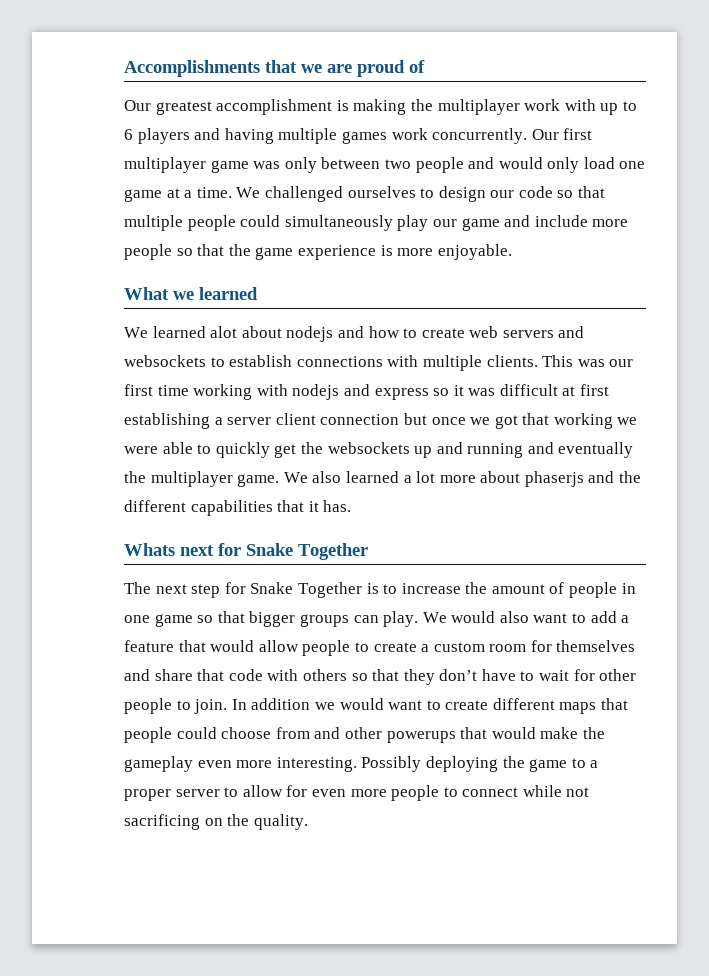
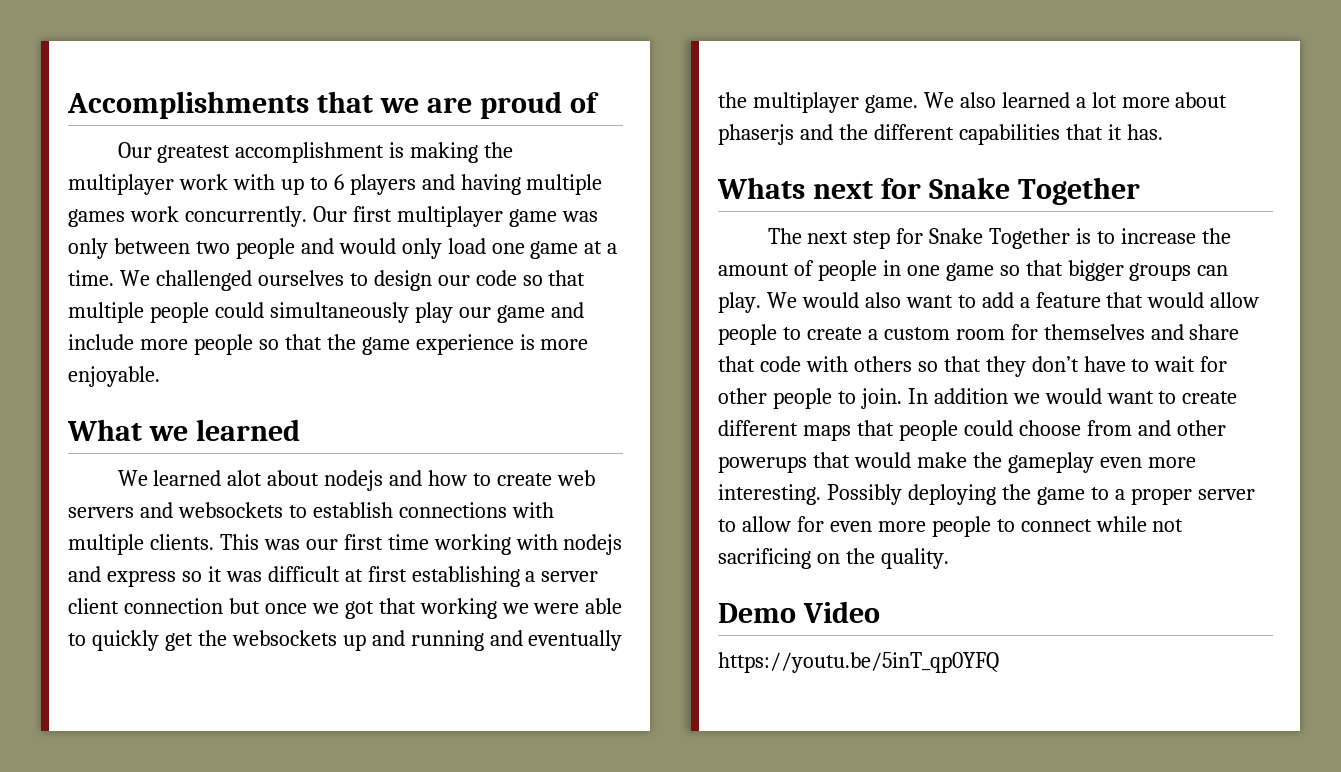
(308, 822) none -> [718,601,880,623] [718,652,999,673] // Demo Video // https://youtu.be/5inT_qp0YFQ

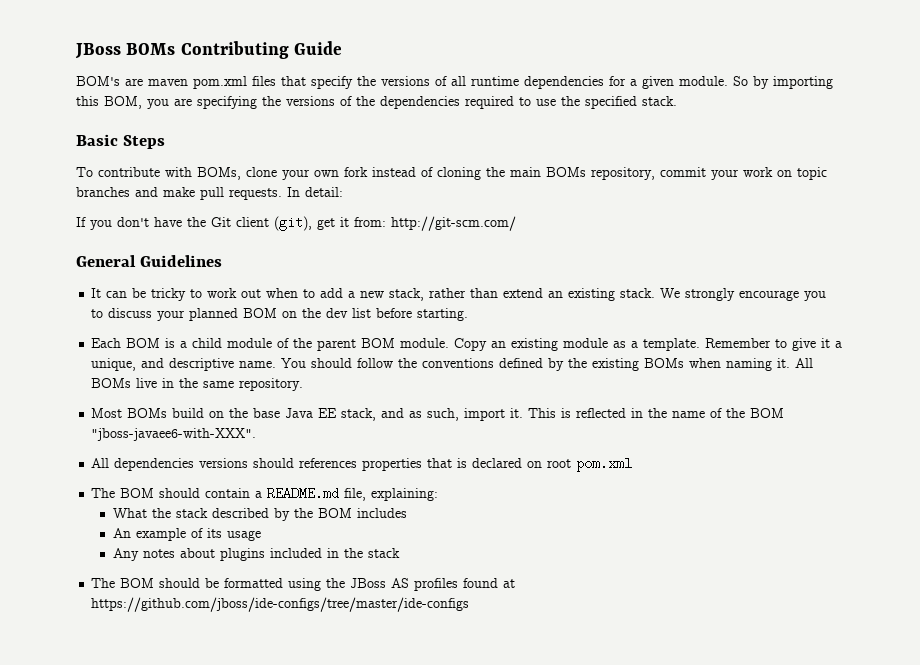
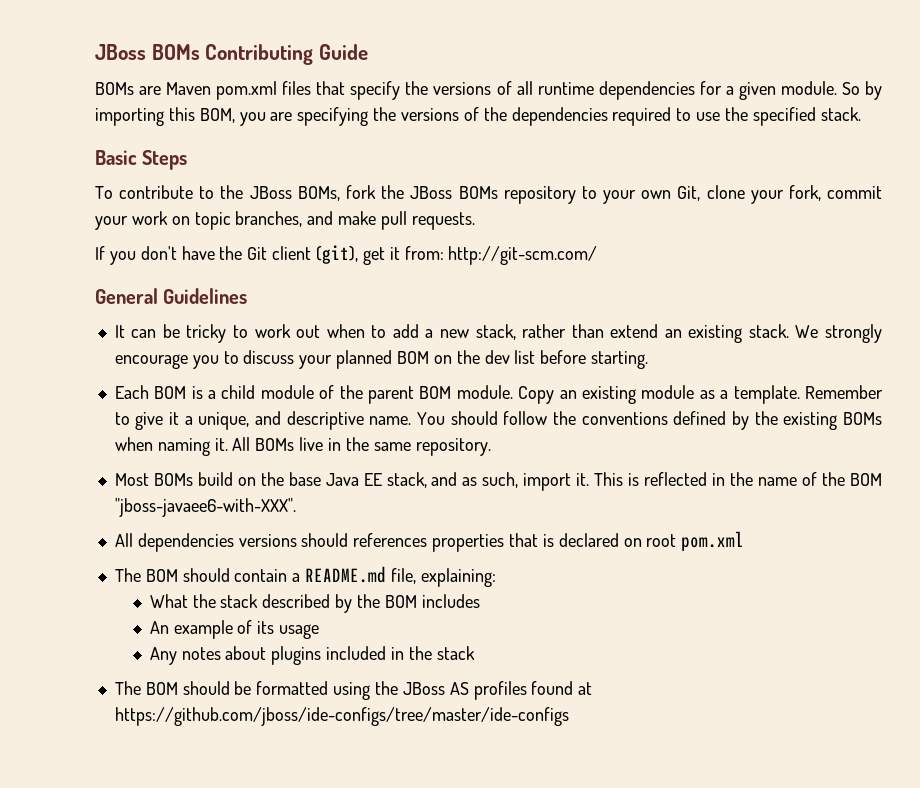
[76,76,188,86] BOM's are maven -> [95,82,212,95] BOMs are Maven
[165,167,655,180] with BOMs, clone your own fork instead of cloning the main BOMs repository, -> [199,185,821,204] to the JBoss BOMs, fork the JBoss BOMs repository to your own Git, clone your fork,
[76,187,130,197] branches -> [235,211,303,227] branches,
[287,187,343,197] In detail: -> (475, 221) none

--

[Exercise goal]: For the word "none", count the lines of the records above that hold it and state only that count.

[Exercise output]: 2